**YOUR GOAL**
Without the pictures, set down every record below exactly as it reads.

Source records:

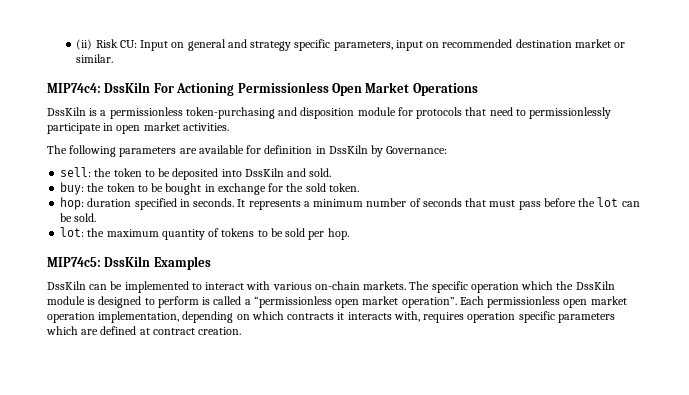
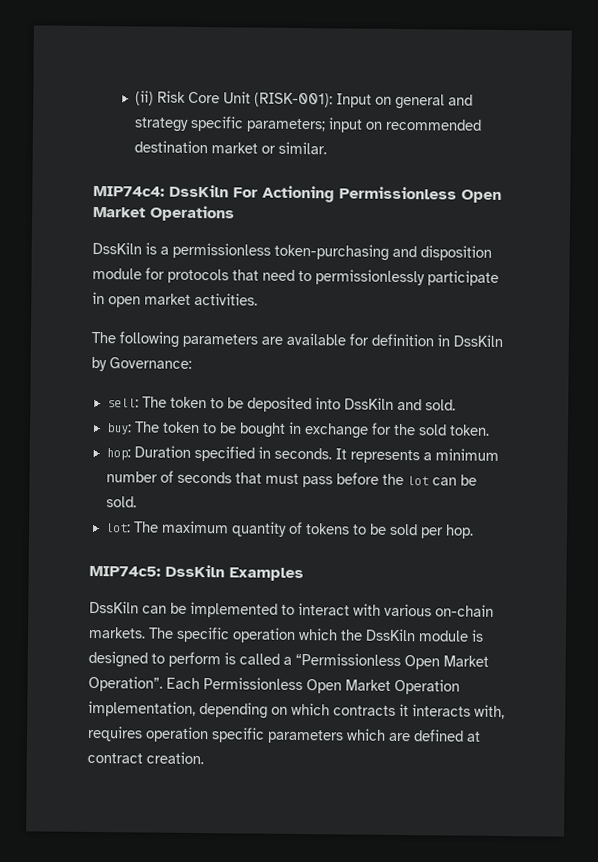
- (ii) Risk CU: Input on general and strategy specific parameters, input on recommended destination market or similar.
+ (ii) Risk Core Unit (RISK-001): Input on general and strategy specific parameters; input on recommended destination market or similar.
- sell: the token to be deposited into DssKiln and sold.
+ sell: The token to be deposited into DssKiln and sold.
- buy: the token to be bought in exchange for the sold token.
+ buy: The token to be bought in exchange for the sold token.
- hop: duration specified in seconds.
+ hop: Duration specified in seconds.
- lot: the maximum quantity of tokens to be sold per hop.
+ lot: The maximum quantity of tokens to be sold per hop.
- The specific operation which the DssKiln module is designed to perform is called a “permissionless open market operation”. Each permissionless open market operation implementation, depending on which contracts it interacts with, requires operation specific parameters which are defined at contract creation.
+ The specific operation which the DssKiln module is designed to perform is called a “Permissionless Open Market Operation”. Each Permissionless Open Market Operation implementation, depending on which contracts it interacts with, requires operation specific parameters which are defined at contract creation.

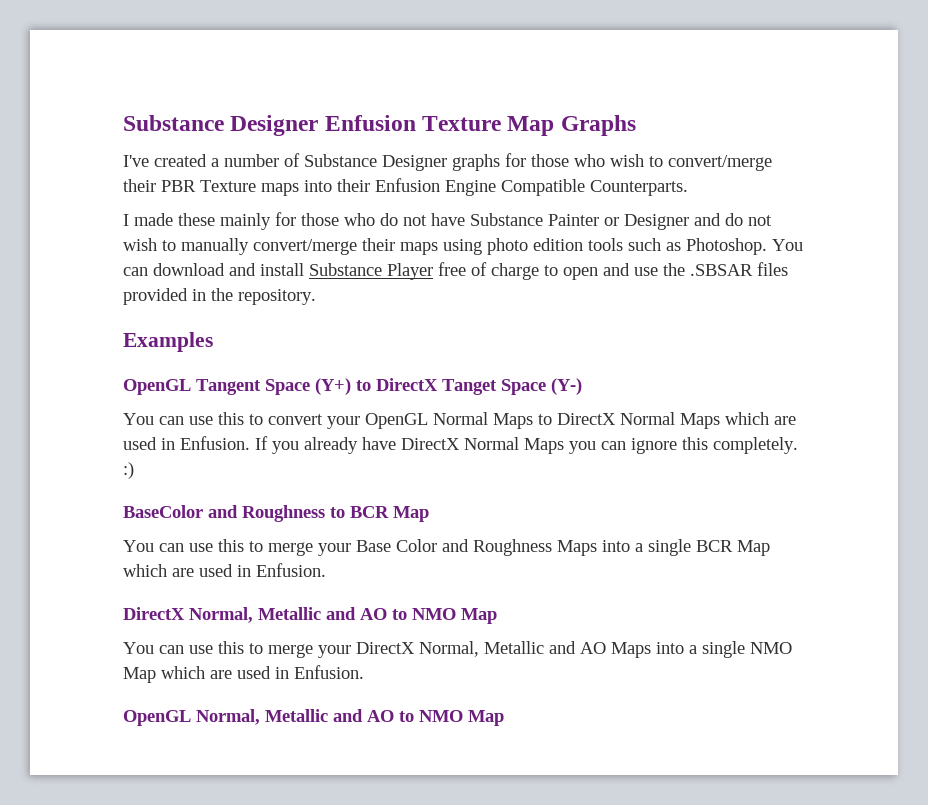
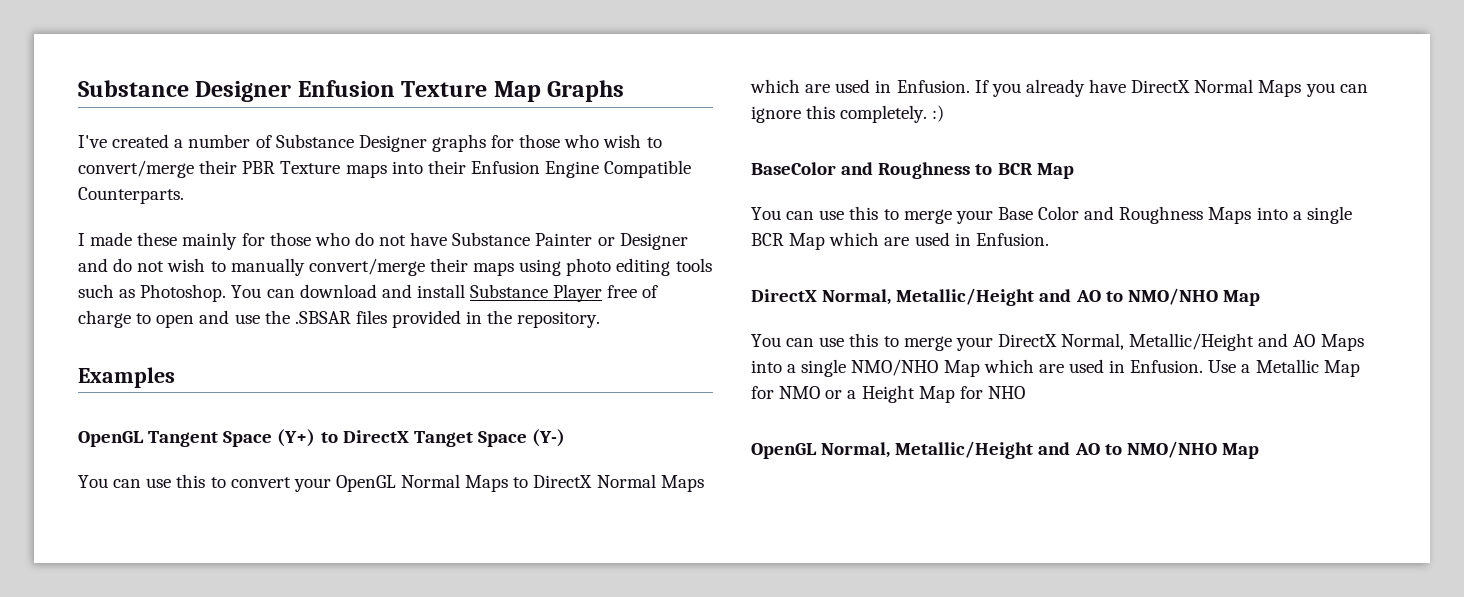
- I made these mainly for those who do not have Substance Painter or Designer and do not wish to manually convert/merge their maps using photo edition tools such as Photoshop.
+ I made these mainly for those who do not have Substance Painter or Designer and do not wish to manually convert/merge their maps using photo editing tools such as Photoshop.
- DirectX Normal, Metallic and AO to NMO Map
+ DirectX Normal, Metallic/Height and AO to NMO/NHO Map
- You can use this to merge your DirectX Normal, Metallic and AO Maps into a single NMO Map which are used in Enfusion.
+ You can use this to merge your DirectX Normal, Metallic/Height and AO Maps into a single NMO/NHO Map which are used in Enfusion. Use a Metallic Map for NMO or a Height Map for NHO
- OpenGL Normal, Metallic and AO to NMO Map
+ OpenGL Normal, Metallic/Height and AO to NMO/NHO Map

**ANSWER BELOW**
- (ii) Risk CU: Input on general and strategy specific parameters, input on recommended destination market or similar.
+ (ii) Risk Core Unit (RISK-001): Input on general and strategy specific parameters; input on recommended destination market or similar.
- sell: the token to be deposited into DssKiln and sold.
+ sell: The token to be deposited into DssKiln and sold.
- buy: the token to be bought in exchange for the sold token.
+ buy: The token to be bought in exchange for the sold token.
- hop: duration specified in seconds.
+ hop: Duration specified in seconds.
- lot: the maximum quantity of tokens to be sold per hop.
+ lot: The maximum quantity of tokens to be sold per hop.
- The specific operation which the DssKiln module is designed to perform is called a “permissionless open market operation”. Each permissionless open market operation implementation, depending on which contracts it interacts with, requires operation specific parameters which are defined at contract creation.
+ The specific operation which the DssKiln module is designed to perform is called a “Permissionless Open Market Operation”. Each Permissionless Open Market Operation implementation, depending on which contracts it interacts with, requires operation specific parameters which are defined at contract creation.

- I made these mainly for those who do not have Substance Painter or Designer and do not wish to manually convert/merge their maps using photo edition tools such as Photoshop.
+ I made these mainly for those who do not have Substance Painter or Designer and do not wish to manually convert/merge their maps using photo editing tools such as Photoshop.
- DirectX Normal, Metallic and AO to NMO Map
+ DirectX Normal, Metallic/Height and AO to NMO/NHO Map
- You can use this to merge your DirectX Normal, Metallic and AO Maps into a single NMO Map which are used in Enfusion.
+ You can use this to merge your DirectX Normal, Metallic/Height and AO Maps into a single NMO/NHO Map which are used in Enfusion. Use a Metallic Map for NMO or a Height Map for NHO
- OpenGL Normal, Metallic and AO to NMO Map
+ OpenGL Normal, Metallic/Height and AO to NMO/NHO Map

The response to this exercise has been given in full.